(Stored dataset items)

____________________

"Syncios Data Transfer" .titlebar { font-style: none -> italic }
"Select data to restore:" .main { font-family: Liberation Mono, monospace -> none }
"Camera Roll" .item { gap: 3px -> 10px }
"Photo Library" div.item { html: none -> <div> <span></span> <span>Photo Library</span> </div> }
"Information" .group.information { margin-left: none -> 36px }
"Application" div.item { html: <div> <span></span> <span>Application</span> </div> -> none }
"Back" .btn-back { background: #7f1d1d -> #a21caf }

____________________

All lines of the records containing "font" should be shown.

Answer section.
"Syncios Data Transfer" .titlebar { font-style: none -> italic }
"Select data to restore:" .main { font-family: Liberation Mono, monospace -> none }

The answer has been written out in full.